Grandeur Terrace (俊宏軒) is a public housing estate in Tin Shui Wai, New Territories, Hong Kong, near Hong Kong Wetland Park as well as Light Rail Tin Heng and Wetland Park stop. It is the only estate in Tin Shui Wai which its name does not have the prefix "Tin" (天) and was a HOS and PSPS court, and it is the largest PSPS in Hong Kong with 4,100 residential units. It was jointly developed by Hong Kong Housing Authority and Rich Score Development Ltd, a wholly owned subsidiary of Chun Wo Holdings Limited and it consists of eleven residential buildings completed in 2003. When it was completed, the estate was transferred to public rental housing.

==Houses==

| Name | Chinese name | Building type | Completed |
| Tower 1 | 第1座 | Private Sector Participation Scheme | 2003 |
| Tower 2 | 第2座 |
| Tower 3 | 第3座 |
| Tower 4 | 第4座 |
| Tower 5 | 第5座 |
| Tower 6 | 第6座 |
| Tower 7 | 第7座 |
| Tower 8 | 第8座 |
| Tower 9 | 第9座 |
| Tower 10 | 第10座 |
| Tower 11 | 第11座 |

==Demographics==
According to the 2016 by-census, Grandeur Terrace had a population of 12,518. The median age was 39.5 and the majority of residents (98.4 per cent) were of Chinese ethnicity.
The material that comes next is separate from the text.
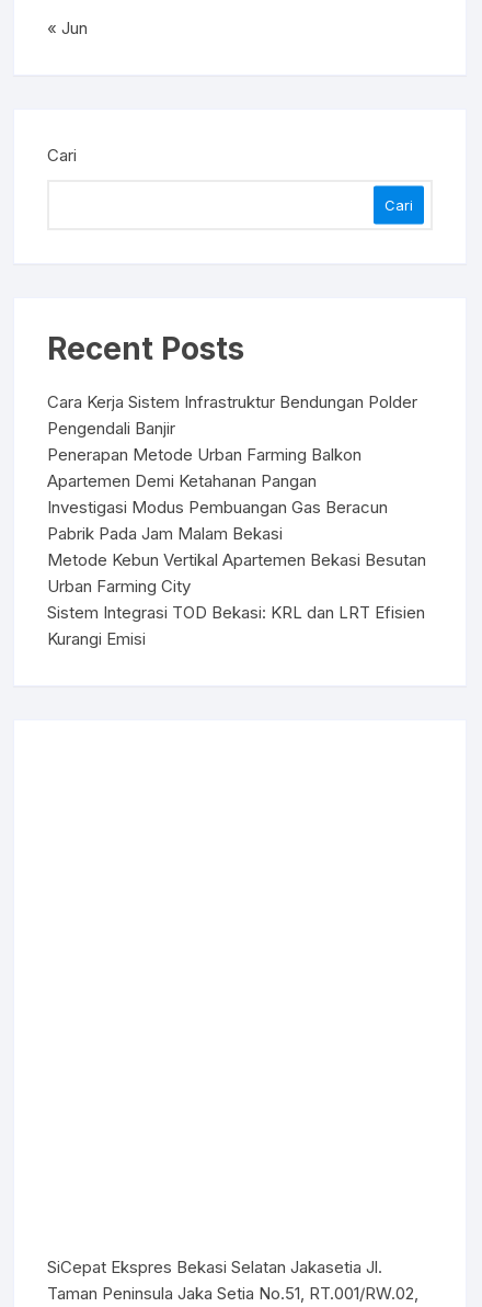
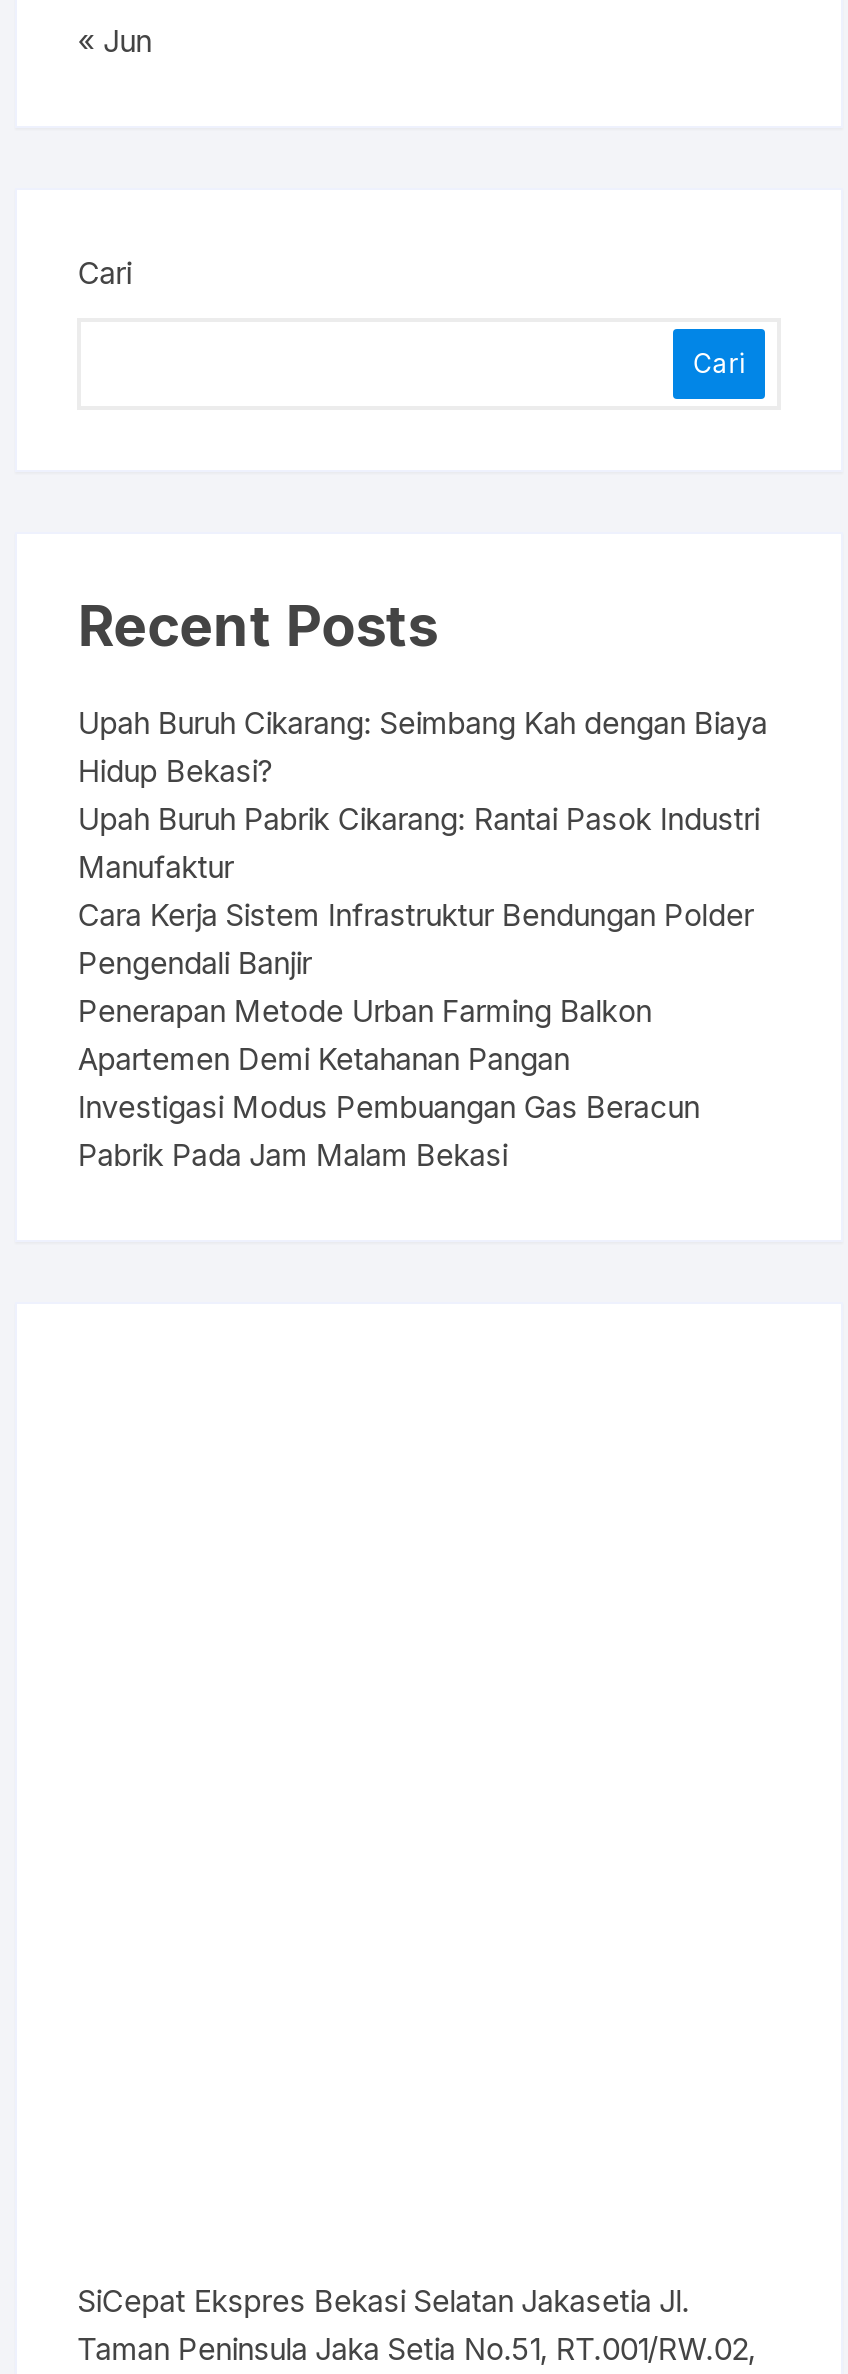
none -> [77,705,767,887] Upah Buruh Cikarang: Seimbang Kah dengan Biaya | Hidup Bekasi? | Upah Buruh Pabrik Cikarang: Rantai Pasok Industri | Manufaktur
moved [47,392,418,544] -> [77,897,753,1175]: Cara Kerja Sistem Infrastruktur Bendungan Polder | Pengendali Banjir | Penerapan Metode Urban Farming Balkon | Apartemen Demi Ketahanan Pangan | Investigasi Modus Pembuangan Gas Beracun | Pabrik Pada Jam Malam Bekasi
[47,550,426,650] Metode Kebun Vertikal Apartemen Bekasi Besutan | Urban Farming City | Sistem Integrasi TOD Bekasi: KRL dan LRT Efisien | Kurangi Emisi -> none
The average household size was 3.1 people. The median monthly household income of all households (i.e. including both economically active and inactive households) was HK$20,500.

==Politics==
Grandeur Terrace is located in Wang Yat constituency of the Yuen Long District Council. It was formerly represented by Mo Kai-hong, who was elected in the 2019 elections until July 2021.